Appendix B shows a single run of the Master Script described in Methods. It shows the output from running the entire Master Script. As can be seen, the wc (record/line, word, character) counts are all identical for each of the 12 files, and the diff shows that the files are identical, with the exception of the Spanish subset members files, which is a known synchronization and update problem. The entire Master Script, starting with just the SNOMED CT files as received, and the 2005AB RRF distribution files, takes under 50 minutes to complete successfully on a medium-sized Solaris machine.
Discussion
The 6 scripts that make the 12 QA*.final files vary in their degree of complexity.

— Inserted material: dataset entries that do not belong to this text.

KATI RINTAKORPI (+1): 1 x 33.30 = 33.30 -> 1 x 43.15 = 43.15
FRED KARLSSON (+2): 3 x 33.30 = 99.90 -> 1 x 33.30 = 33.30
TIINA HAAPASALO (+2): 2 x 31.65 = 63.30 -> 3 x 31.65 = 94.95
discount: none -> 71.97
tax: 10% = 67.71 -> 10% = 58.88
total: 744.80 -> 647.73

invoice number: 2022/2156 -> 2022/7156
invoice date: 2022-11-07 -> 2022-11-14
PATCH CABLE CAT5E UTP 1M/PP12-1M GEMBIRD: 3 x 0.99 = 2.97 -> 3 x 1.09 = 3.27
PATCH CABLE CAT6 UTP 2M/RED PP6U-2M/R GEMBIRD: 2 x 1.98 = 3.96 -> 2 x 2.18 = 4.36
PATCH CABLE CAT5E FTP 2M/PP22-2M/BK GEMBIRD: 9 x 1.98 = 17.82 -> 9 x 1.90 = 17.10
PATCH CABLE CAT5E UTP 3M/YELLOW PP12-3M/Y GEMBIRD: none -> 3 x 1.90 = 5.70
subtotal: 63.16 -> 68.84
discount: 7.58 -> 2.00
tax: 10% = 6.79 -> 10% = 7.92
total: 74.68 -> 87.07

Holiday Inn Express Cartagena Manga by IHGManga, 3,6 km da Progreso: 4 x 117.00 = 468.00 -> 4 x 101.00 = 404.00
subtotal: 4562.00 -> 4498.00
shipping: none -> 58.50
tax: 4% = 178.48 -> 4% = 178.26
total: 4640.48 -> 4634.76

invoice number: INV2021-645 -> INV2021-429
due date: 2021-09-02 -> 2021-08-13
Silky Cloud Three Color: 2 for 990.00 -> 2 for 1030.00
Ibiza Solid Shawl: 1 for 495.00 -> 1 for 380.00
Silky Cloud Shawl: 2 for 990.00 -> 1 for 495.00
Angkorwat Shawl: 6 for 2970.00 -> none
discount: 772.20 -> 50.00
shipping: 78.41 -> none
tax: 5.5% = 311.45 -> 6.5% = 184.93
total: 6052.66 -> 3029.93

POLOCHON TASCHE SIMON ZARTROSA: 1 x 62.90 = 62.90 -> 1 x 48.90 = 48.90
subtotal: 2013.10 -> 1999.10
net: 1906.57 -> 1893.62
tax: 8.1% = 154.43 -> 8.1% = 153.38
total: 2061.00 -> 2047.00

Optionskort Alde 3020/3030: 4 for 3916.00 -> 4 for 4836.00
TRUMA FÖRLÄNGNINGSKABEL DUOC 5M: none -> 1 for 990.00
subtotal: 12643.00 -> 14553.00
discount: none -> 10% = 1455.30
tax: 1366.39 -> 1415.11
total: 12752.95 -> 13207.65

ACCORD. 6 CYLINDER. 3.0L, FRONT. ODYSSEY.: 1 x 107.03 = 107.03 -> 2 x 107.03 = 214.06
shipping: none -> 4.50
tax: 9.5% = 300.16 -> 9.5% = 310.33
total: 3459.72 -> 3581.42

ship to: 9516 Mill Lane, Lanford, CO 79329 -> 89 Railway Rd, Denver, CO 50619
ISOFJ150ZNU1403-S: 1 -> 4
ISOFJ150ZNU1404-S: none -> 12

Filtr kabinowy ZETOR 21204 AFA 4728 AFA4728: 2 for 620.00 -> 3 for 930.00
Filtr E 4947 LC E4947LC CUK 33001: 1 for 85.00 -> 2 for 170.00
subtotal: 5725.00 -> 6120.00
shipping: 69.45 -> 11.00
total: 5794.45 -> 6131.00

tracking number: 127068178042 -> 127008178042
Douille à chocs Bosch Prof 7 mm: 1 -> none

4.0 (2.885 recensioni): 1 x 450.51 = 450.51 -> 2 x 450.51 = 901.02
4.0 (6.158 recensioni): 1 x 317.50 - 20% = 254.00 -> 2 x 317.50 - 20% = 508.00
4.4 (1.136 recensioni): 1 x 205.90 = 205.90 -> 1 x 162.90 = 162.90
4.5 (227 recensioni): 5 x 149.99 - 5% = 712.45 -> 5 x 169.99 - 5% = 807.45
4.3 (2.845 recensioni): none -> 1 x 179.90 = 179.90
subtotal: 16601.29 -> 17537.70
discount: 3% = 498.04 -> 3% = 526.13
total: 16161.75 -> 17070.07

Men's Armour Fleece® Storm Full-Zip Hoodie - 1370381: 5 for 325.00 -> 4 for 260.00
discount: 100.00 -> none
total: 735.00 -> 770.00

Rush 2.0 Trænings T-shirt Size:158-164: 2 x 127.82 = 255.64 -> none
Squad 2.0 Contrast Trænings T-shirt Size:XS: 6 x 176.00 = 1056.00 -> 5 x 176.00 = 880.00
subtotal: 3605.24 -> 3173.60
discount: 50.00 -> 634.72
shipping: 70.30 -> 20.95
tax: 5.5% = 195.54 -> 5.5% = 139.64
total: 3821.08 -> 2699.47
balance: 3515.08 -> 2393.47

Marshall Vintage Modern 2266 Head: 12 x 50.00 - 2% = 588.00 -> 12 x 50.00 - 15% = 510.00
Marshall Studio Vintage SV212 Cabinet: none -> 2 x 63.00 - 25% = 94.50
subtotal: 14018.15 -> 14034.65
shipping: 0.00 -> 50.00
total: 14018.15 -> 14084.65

Interesting details about fine points will be elaborated in this section for each QA*.final file. One general point is that the QA*.original files use a TAB as a field delimiter, while the distribution MR*.RRF files use a vertical bar ‘|’. In the sections below, whenever a reference is made to a specific MR*.RRF distribution file, it is understood that this reference is to the extracted version of that RRF file from the full release file with either a SNOMEDCT or SCTSPA SAB row, and that the .RRF suffix is omitted. Below the descriptive name of each file are the row(s) of the SNOMED CT field names for that file, as some of these field names are mentioned in the discussion. For brevity, the field delimiter is shown as a vertical bar; in the actual SNOMED CT source files, the delimiter is a TAB character.
Concepts
CONCEPTID|CONCEPTSTATUS|FULLYSPECIFIEDNAME|CTV3ID|SNOMEDID|ISPRIMITIVE|
This QA*.final file is very straightforward, as it involves simply pulling all of the rows from the MRCONSO file with a TTY field of “FN”, and then getting the SCUI attributes from the MRSAT file. With these triples, the QA*.final file is made and compared to the QA*.original file
Descriptions (2)
DESCRIPTIONID|DESCRIPTIONSTATUS|CONCEPTID|TERM|INITIALCAPITALSTATUS|
DESCRIPTIONTYPE|LANGUAGECODE|
This QA*.final file is also relatively simple. A separate QA*.final file is made for the U.S. and Spanish descriptions. Note that for each language, there is a separate MRCONSO and MRSAT file made by extracting the rows from the RRF files with the appropriate SAB for each language. The one exception is the ‘description’ record made for the Cross Mappings and for the Subsets; these are ignored. In future Metathesaurus releases, the SAB for these records should be changed to MTHSCT. Then, the SAUI attributes are pulled from each MRSAT file. One wrinkle with the Description attributes is that they are linked by their AUI to the DESCRIPTIONID for their triple. So in pulling all the MRCONSO rows, a mapping file is also made connecting the Description’s AUI to the DESCRIPTIONID to allow linking the MRSAT attribute to its appropriate triple. With these triples, each QA*.final file is made and compared to the corresponding QA*.original file.
Relationships
RELATIONSHIPID|CONCEPTID1|RELATIONSHIPTYPE|CONCEPTID2|CHARACTERISTICTYPE|
REFINABILITY|RELATIONSHIPGROUP|
This QA*.final file is a little more complex. First of all, the only rows needed in the MRREL file are the rows with a DIR (Directionality) field = “Y”. Secondly, the MRREL file uses AUIs for both the ‘to’ and ‘from’ concepts in the relationship, so these AUIs have to be looked up in MRCONSO to get their CONCEPTID. Then, the sense of the relationship in the MRREL file is reversed from the sense in the SNOMED CT file (right-to-left versus left-to-right respectively), so the two concepts involved in the relationship have to be switched in making the QA*.final file. The SNOMED CT field RELATIONSHIPTYPE involves getting all the UMLSRELAs ATVs with their type from MRSAT, matching the UMLSRELA string from the MRREL rows, and then replacing the string with the corresponding RELATIONSHIPTYPE. The remaining fields are pulled from the SRUI rows in MRSAT. With these triples, the QA*.final file is made and compared to the QA*.original file.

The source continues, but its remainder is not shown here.